**Task details**
Starting with the line that contains "html: <div> <span></span>", return every line through the end of the listing below exactly as written. Omit the pictures.

= = = = =

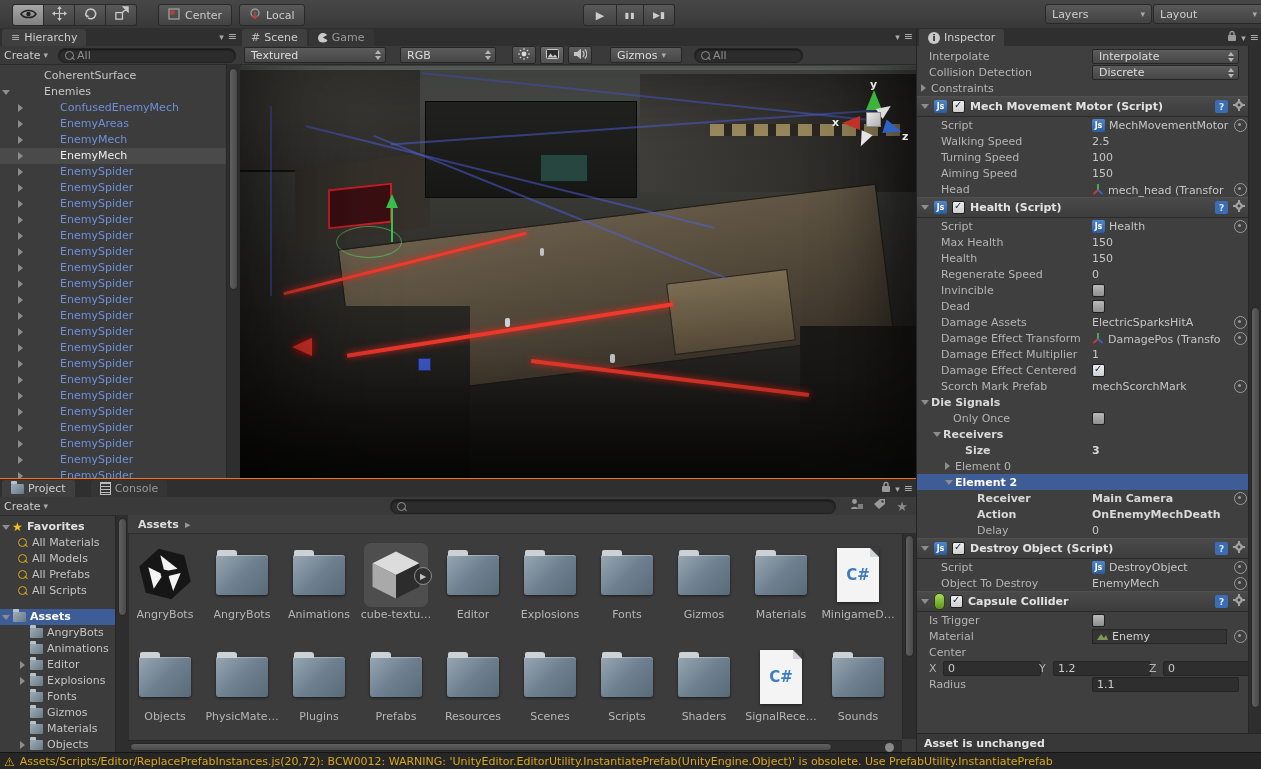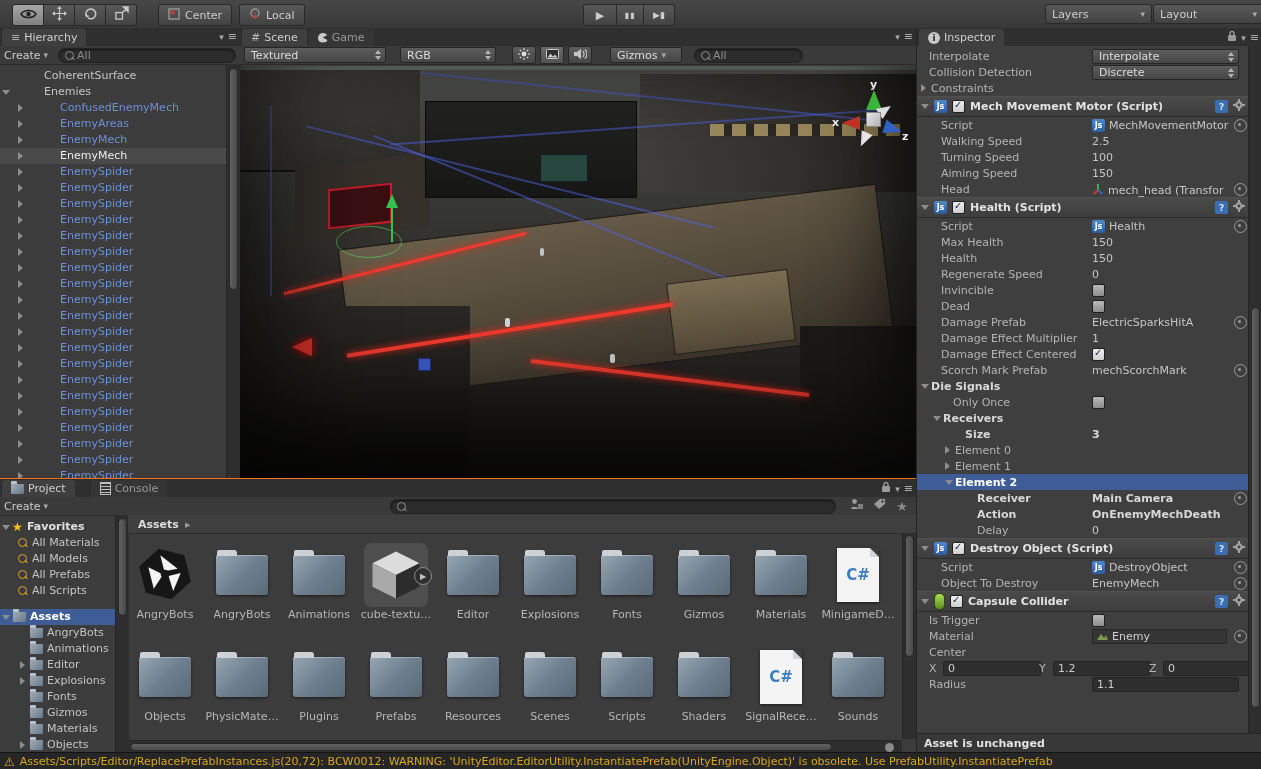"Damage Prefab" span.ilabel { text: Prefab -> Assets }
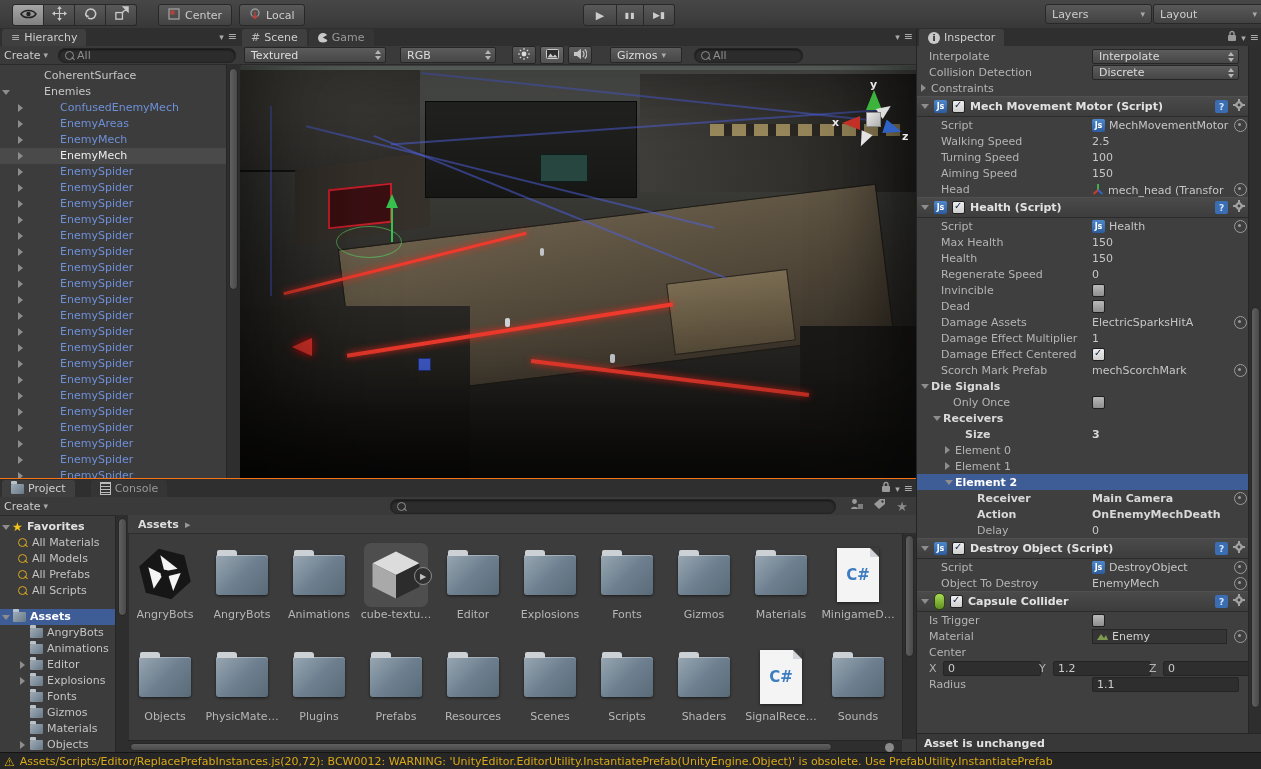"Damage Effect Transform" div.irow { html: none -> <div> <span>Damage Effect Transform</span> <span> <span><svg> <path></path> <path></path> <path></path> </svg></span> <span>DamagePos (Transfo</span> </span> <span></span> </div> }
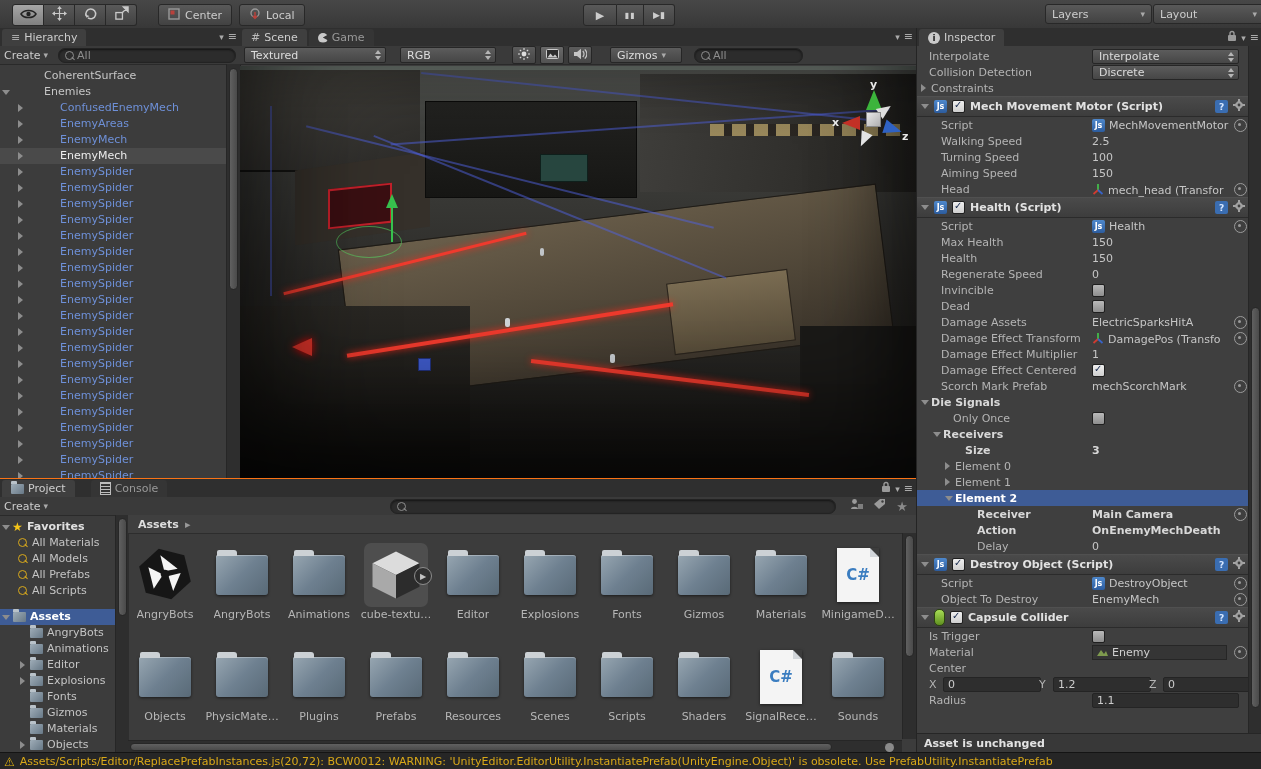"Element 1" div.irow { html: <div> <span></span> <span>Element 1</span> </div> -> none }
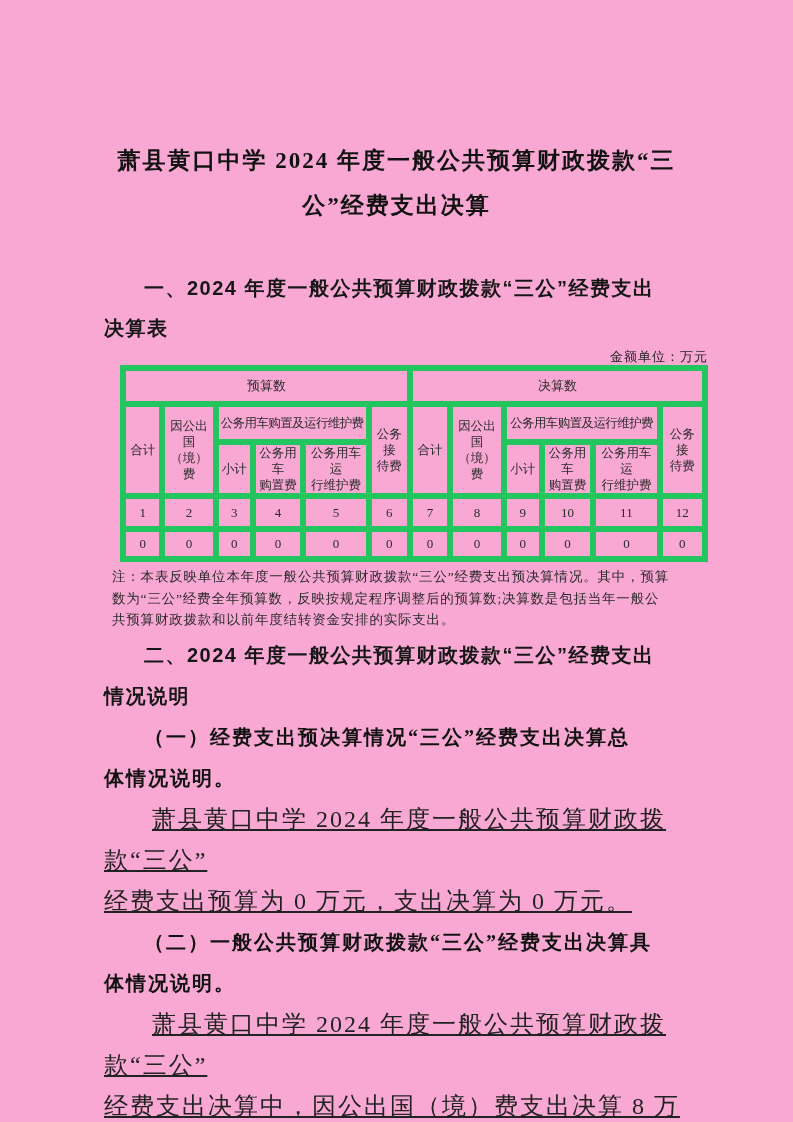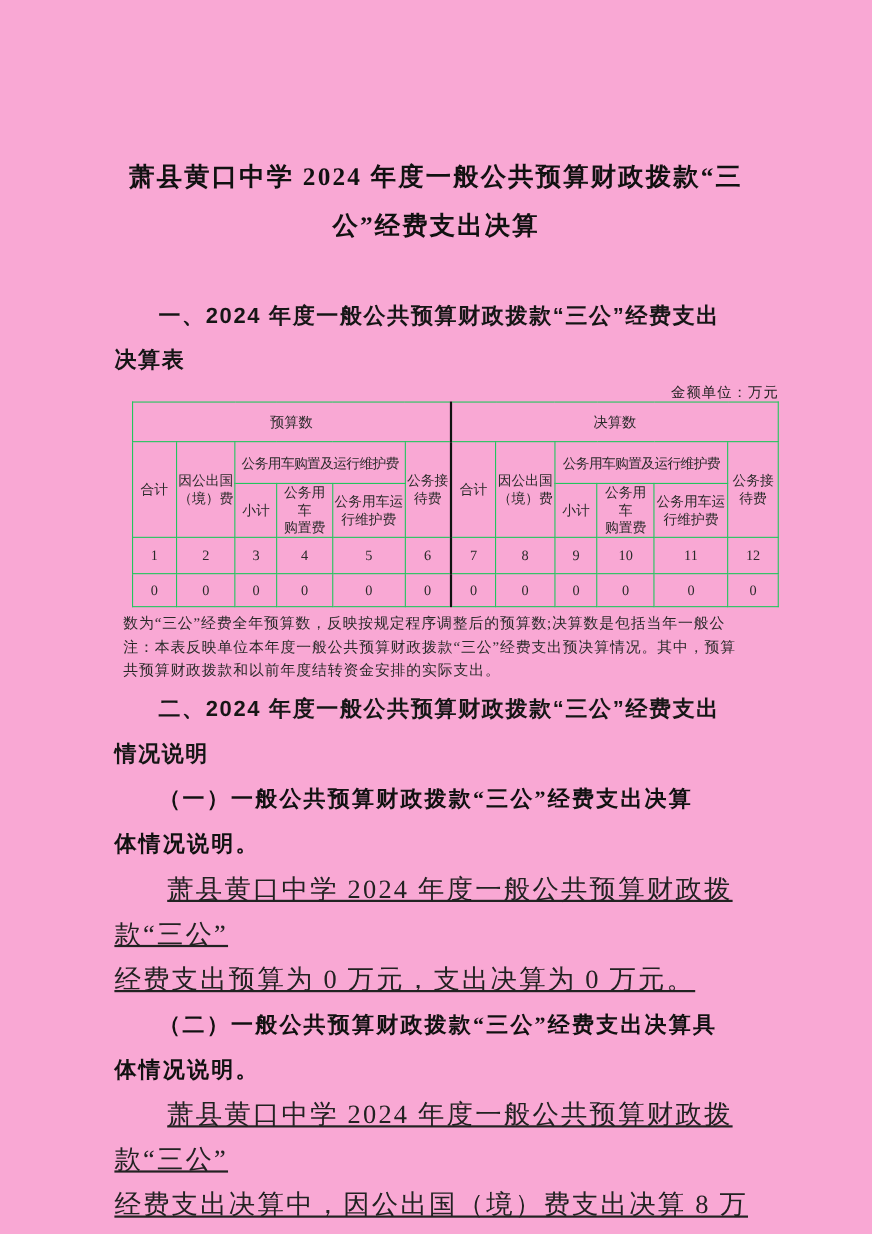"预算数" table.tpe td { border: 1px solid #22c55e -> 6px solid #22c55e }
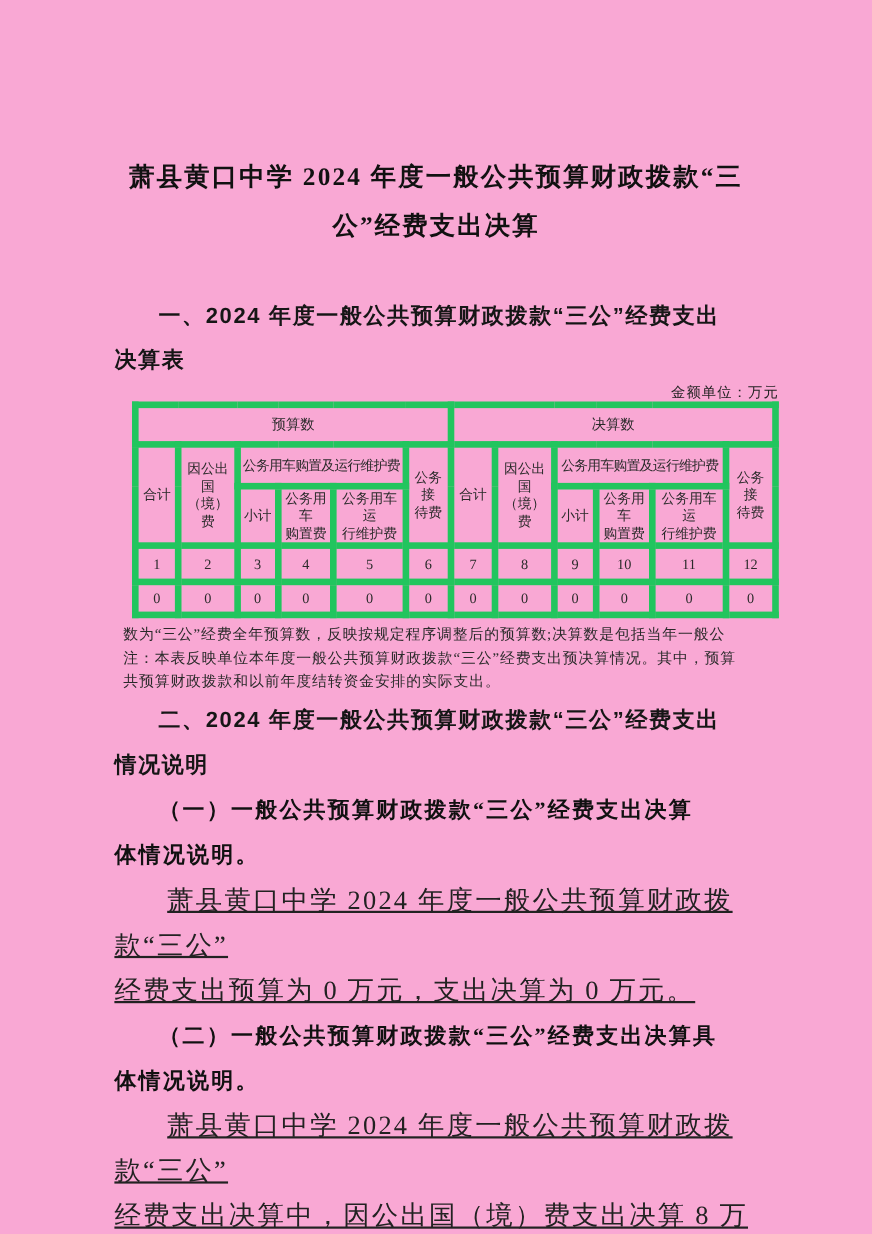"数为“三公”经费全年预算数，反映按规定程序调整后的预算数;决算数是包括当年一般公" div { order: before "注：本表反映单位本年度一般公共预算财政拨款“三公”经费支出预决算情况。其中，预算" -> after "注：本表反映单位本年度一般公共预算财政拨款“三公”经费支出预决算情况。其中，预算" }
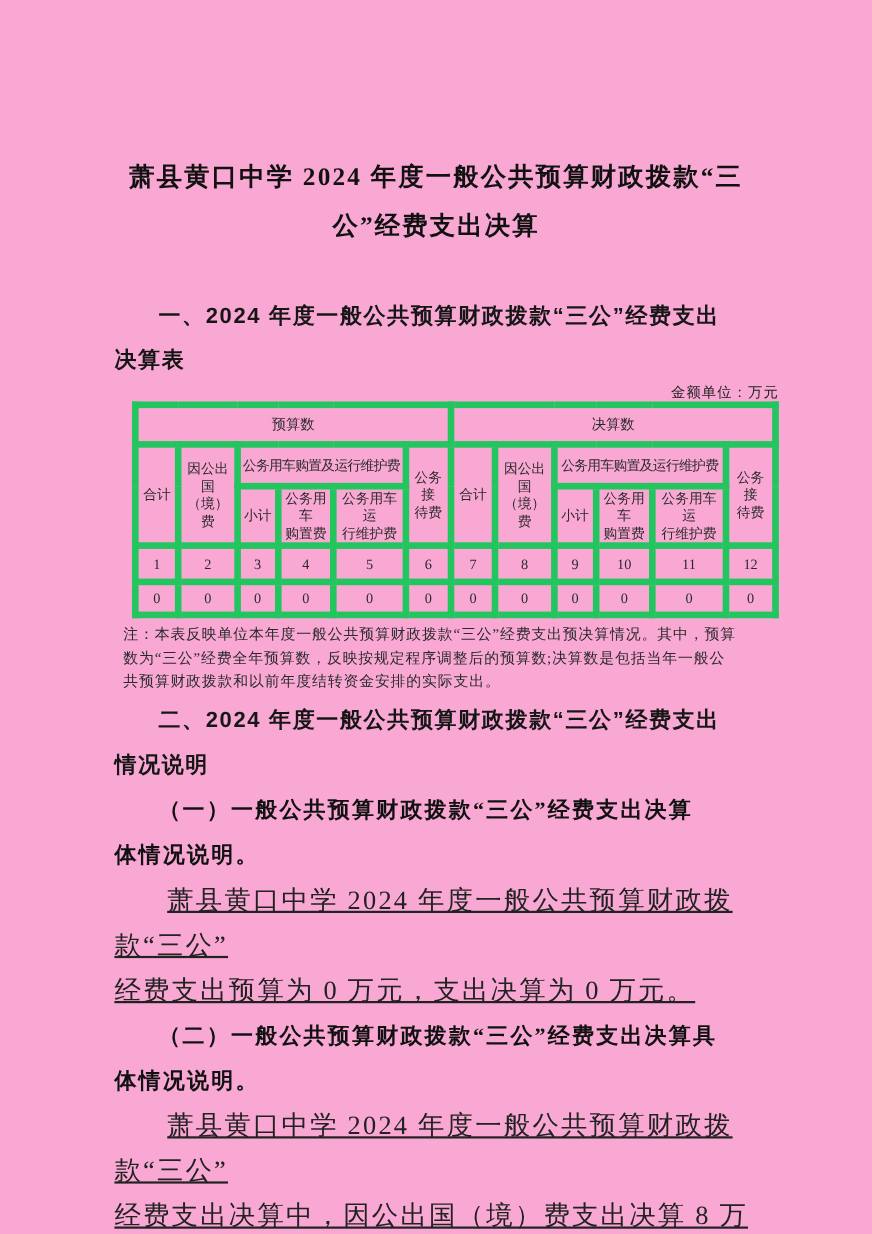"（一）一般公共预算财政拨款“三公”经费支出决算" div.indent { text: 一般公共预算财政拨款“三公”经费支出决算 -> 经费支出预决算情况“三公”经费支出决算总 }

= = = = =

**Solution to this task**
"Element 1" div.irow { html: <div> <span></span> <span>Element 1</span> </div> -> none }
"预算数" table.tpe td { border: 1px solid #22c55e -> 6px solid #22c55e }
"数为“三公”经费全年预算数，反映按规定程序调整后的预算数;决算数是包括当年一般公" div { order: before "注：本表反映单位本年度一般公共预算财政拨款“三公”经费支出预决算情况。其中，预算" -> after "注：本表反映单位本年度一般公共预算财政拨款“三公”经费支出预决算情况。其中，预算" }
"（一）一般公共预算财政拨款“三公”经费支出决算" div.indent { text: 一般公共预算财政拨款“三公”经费支出决算 -> 经费支出预决算情况“三公”经费支出决算总 }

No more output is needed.